Uhh... When in a multiplication the exponents are the same but bases are different, you can't just multiply the bases and keep the exponents the same.. Thats not how it works.. Like, using a simple example, if its 2^2 × 3^2 then the answer would be 13.. And when you just multiply the bases and put the power the same, which is what you did for 111^111 × 8^111, it is not correct as it would just be 6^2 which is 36..13 and 36 are not the same.

First one

Obviously the exponent is more important, but why didn’t he actually calculate the numbers

Just split 222 into 200+22. Then 200^333=2^333×100^333. Now 333^222=3^222+100^222+33^222. So directly conude that 222^333>333^222

Exponent is always bigger

222^333 = 111^333×(2^3)^111 333^222= 111^222x(3^2)^111 3^2 ~2^3 and 111^333 is waaaay bigger than 111^222, so the option 1 is bigger than option 2

There are many of these videos going around: compare a^b and b^a.

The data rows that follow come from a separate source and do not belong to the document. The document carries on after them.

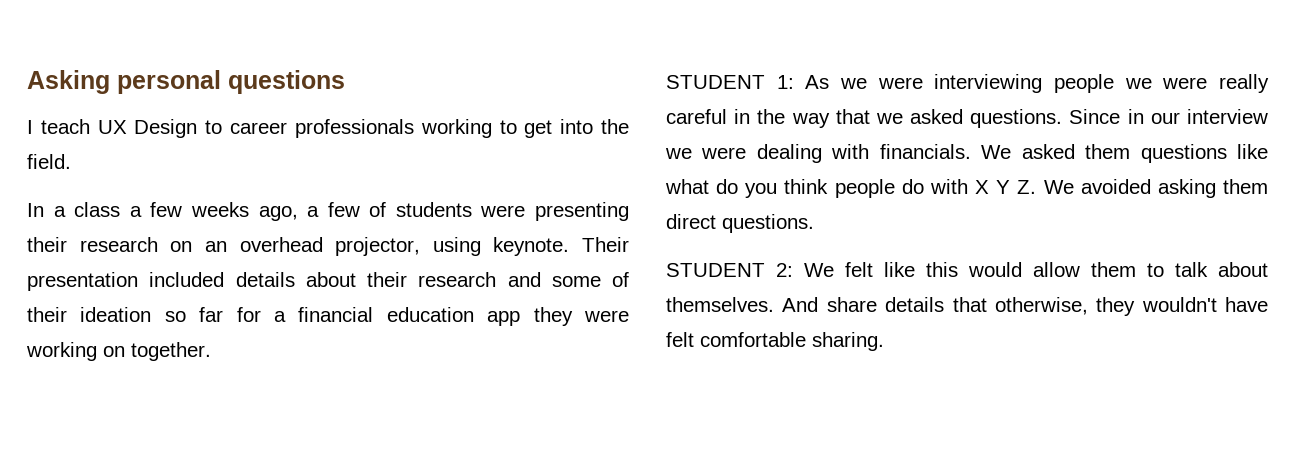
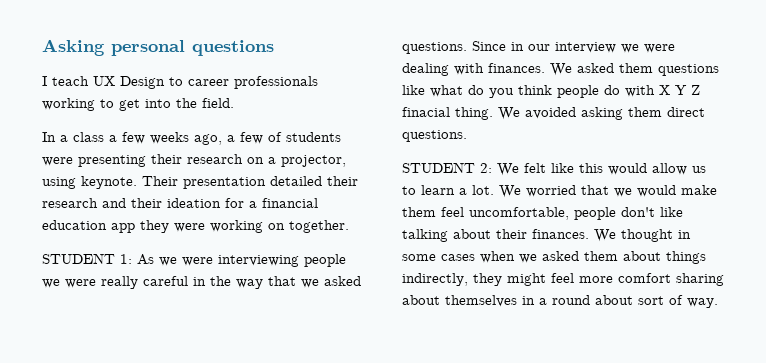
[204,237,323,252] an overhead -> [268,157,276,164] a
[149,272,629,287] [27,307,224,322] included details about their research and some of their ideation so far -> [270,176,358,186] [42,198,221,208] detailed their research and their ideation
[879,144,971,159] financials. -> [488,63,545,73] finances.
[1017,180,1037,194] Z. -> [691,85,700,95] [402,107,493,120] Z finacial thing.
[1091,262,1268,277] [666,297,1268,316] [666,332,884,351] them to talk about themselves. And share details that otherwise, they wouldn't have felt comfortable sharing. -> [692,166,706,173] [402,185,717,198] [402,207,683,220] [402,229,691,242] [402,251,706,264] [402,273,724,286] [402,295,718,308] us to learn a lot. We worried that we would make them feel uncomfortable, people don't like talking about their finances. We thought in some cases when we asked them about things indirectly, they might feel more comfort sharing about themselves in a round about sort of way.

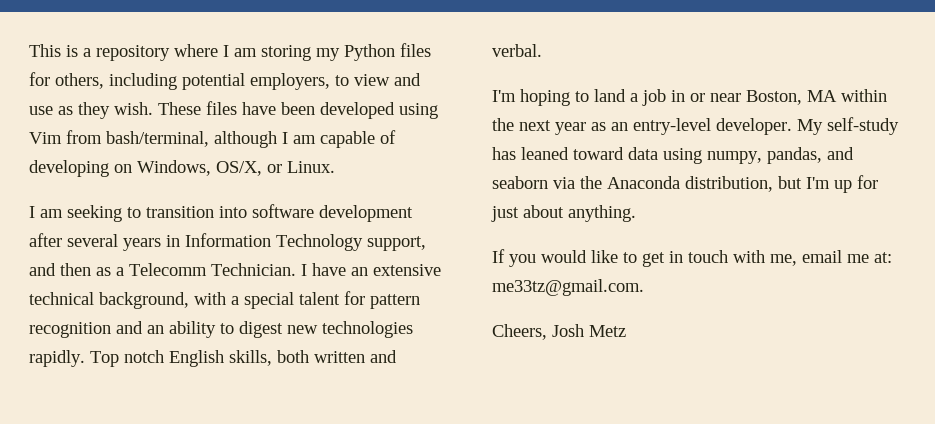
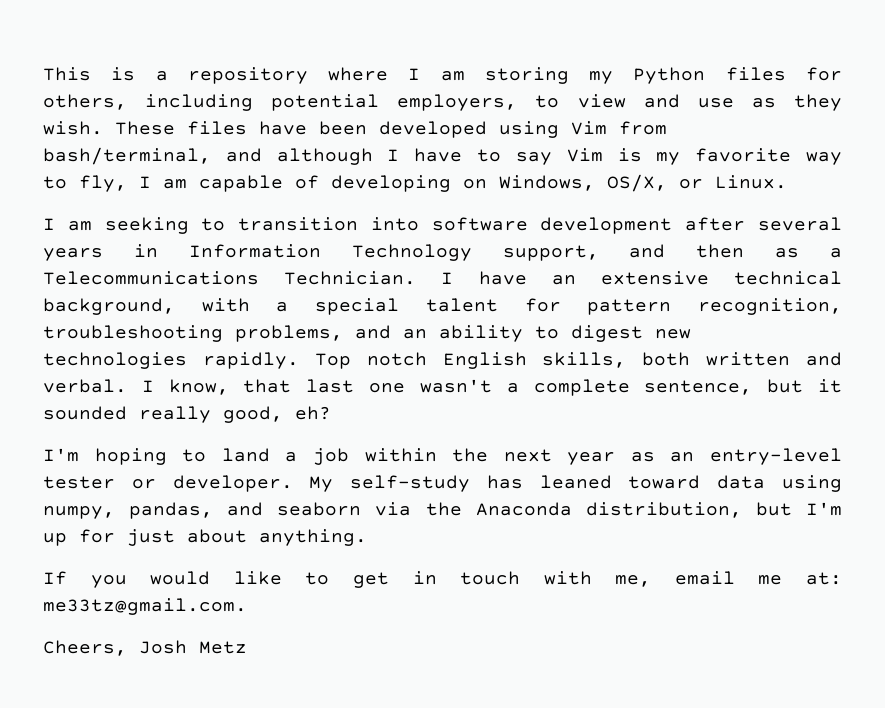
(209, 139) none -> [225,148,262,162] and
(288, 138) none -> [414,148,843,165] [43,175,151,192] have to say Vim is my favorite way to fly, I
[129,263,207,276] Telecomm -> [43,271,259,285] Telecommunications
[29,322,111,338] recognition -> [698,298,842,315] [43,325,343,342] recognition, troubleshooting problems,
(542, 50) none -> [141,379,843,396] [43,406,331,423] I know, that last one wasn't a complete sentence, but it sounded really good, eh?
[671,90,837,105] in or near Boston, MA -> (349, 456) none
(711, 126) none -> [43,476,156,489] tester or

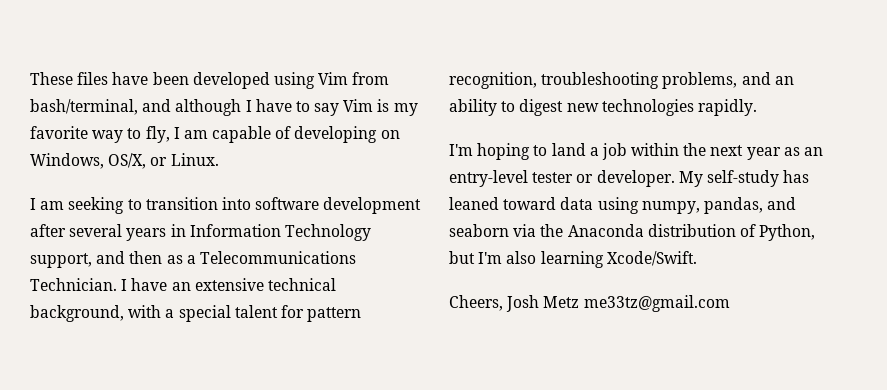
[43,67,842,84] [43,94,842,111] [43,121,103,135] This is a repository where I am storing my Python files for others, including potential employers, to view and use as they wish. -> (30, 78) none
[314,352,842,369] [43,379,843,396] [43,406,331,423] Top notch English skills, both written and verbal. I know, that last one wasn't a complete sentence, but it sounded really good, eh? -> (757, 107) none
[585,502,842,518] [43,529,367,546] [43,571,843,588] [43,598,247,615] distribution, but I'm up for just about anything. // If you would like to get in touch with me, email me at: me33tz@gmail.com. -> [647,224,816,241] [449,251,697,268] distribution of Python, but I'm also learning Xcode/Swift.
(247, 647) none -> [583,295,730,312] me33tz@gmail.com

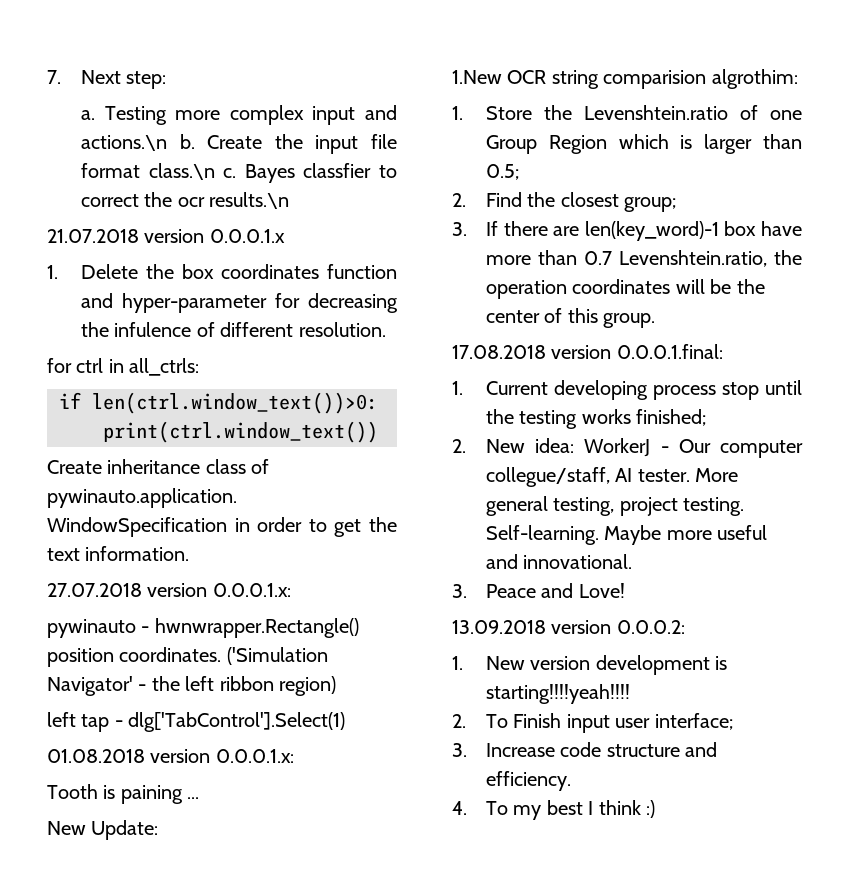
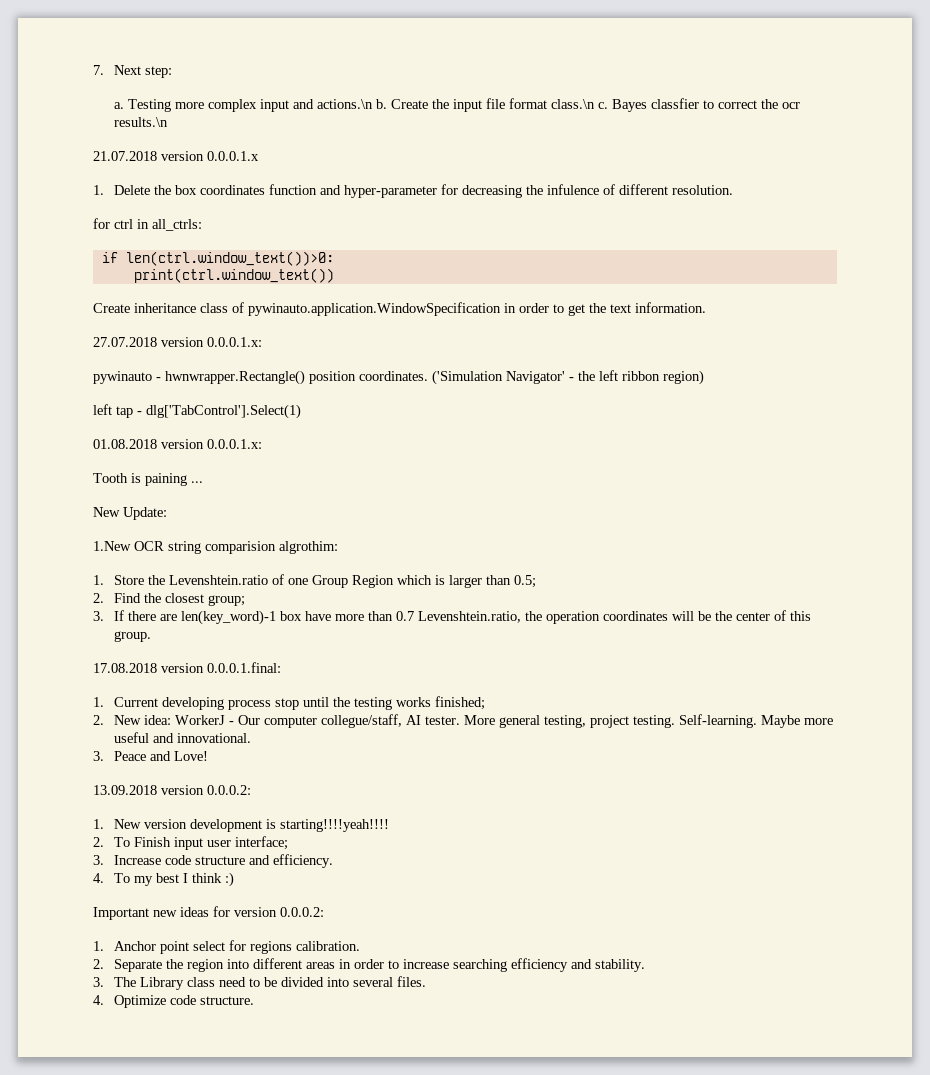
(655, 809) none -> [93,906,324,920] [93,940,360,954] [93,958,645,972] [93,976,426,990] [93,995,254,1008] // Important new ideas for version 0.0.0.2: // 1. Anchor point select for regions calibration. // 2. Separate the region into different areas in order to increase searching efficiency and stability. // 3. The Library class need to be divided into several files. // 4. Optimize code structure.

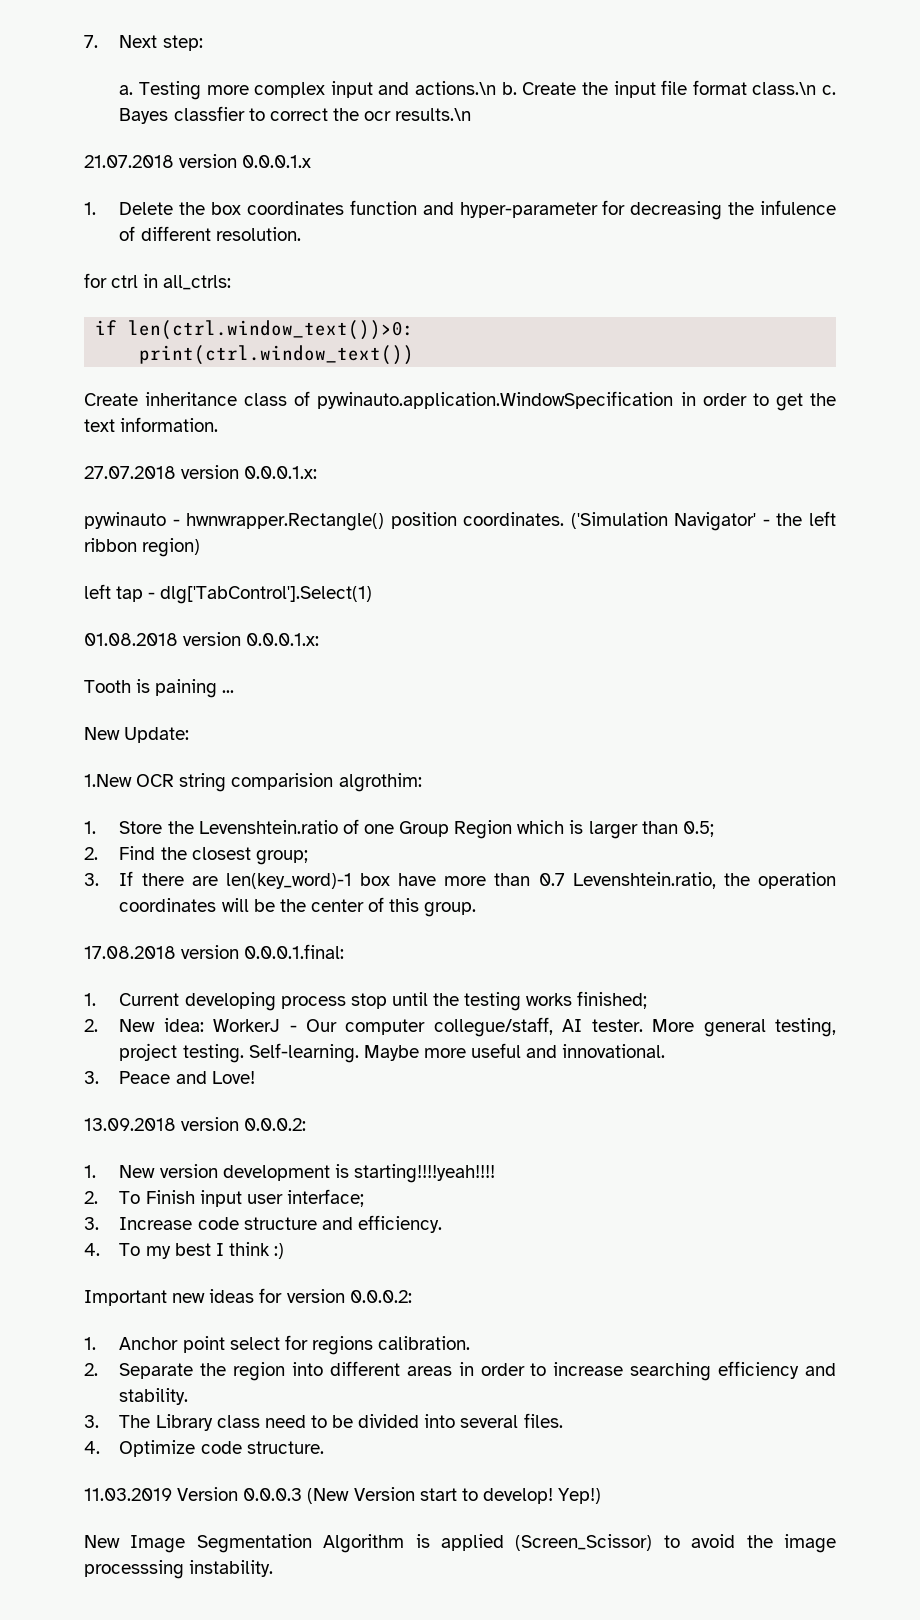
(254, 1000) none -> [84,1487,602,1504] [84,1534,836,1553] [84,1560,274,1579] // 11.03.2019 Version 0.0.0.3 (New Version start to develop! Yep!) // New Image Segmentation Algorithm is applied (Screen_Scissor) to avoid the image processsing instability.

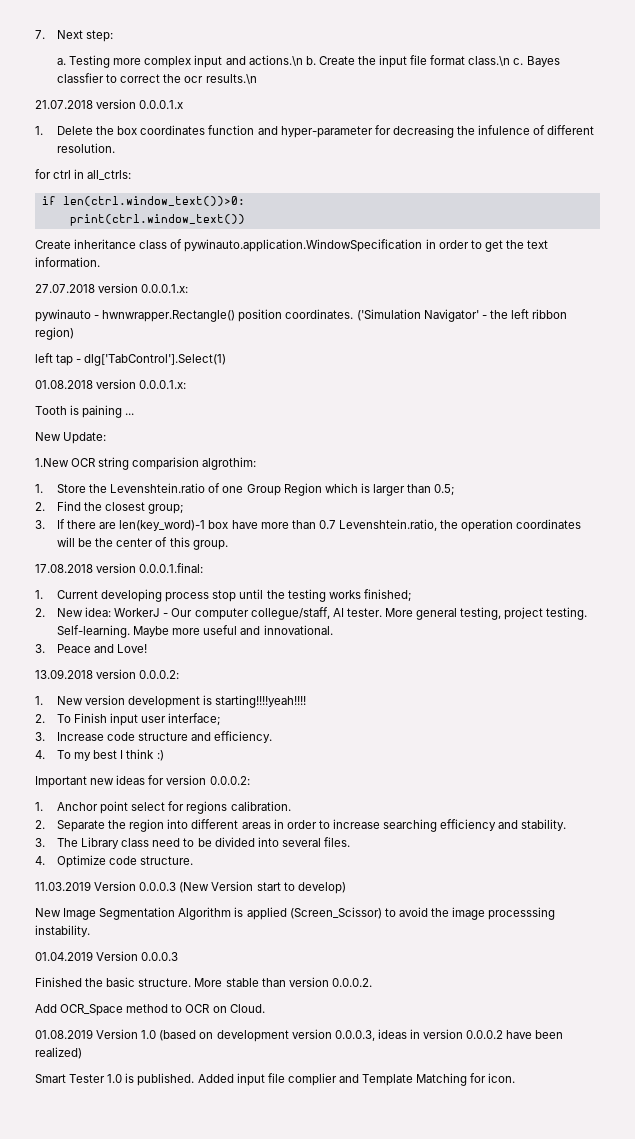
[482,1488,602,1504] develop! Yep!) -> [297,882,346,894] develop)
(274, 1568) none -> [35,951,179,961] [35,977,372,987] [35,1004,265,1016] [35,1029,564,1042] [35,1047,82,1059] [35,1073,516,1086] // 01.04.2019 Version 0.0.0.3 // Finished the basic structure. More stable than version 0.0.0.2. // Add OCR_Space method to OCR on Cloud. // 01.08.2019 Version 1.0 (based on development version 0.0.0.3, ideas in version 0.0.0.2 have been realized) // Smart Tester 1.0 is published. Added input file complier and Template Matching for icon.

Well, to simplify, look at b log a ??? a log b, or (log a)/a ??? (log b) / b. Or, generally consider the behavior of the function f(x) = (log x)/x. By quotient rule, f'(x) = [x(1/x) - log x] / x^2 = (1-log x)/x^2. So, f'(x) > 0 for x < e, and f'(x) < 0 for x > e. In this case, e < 222 < 333, so log(222)/222 > log(333)/333, i.e., 333 log 222 > 222 log 333, i.e. 222^333 > 333^222.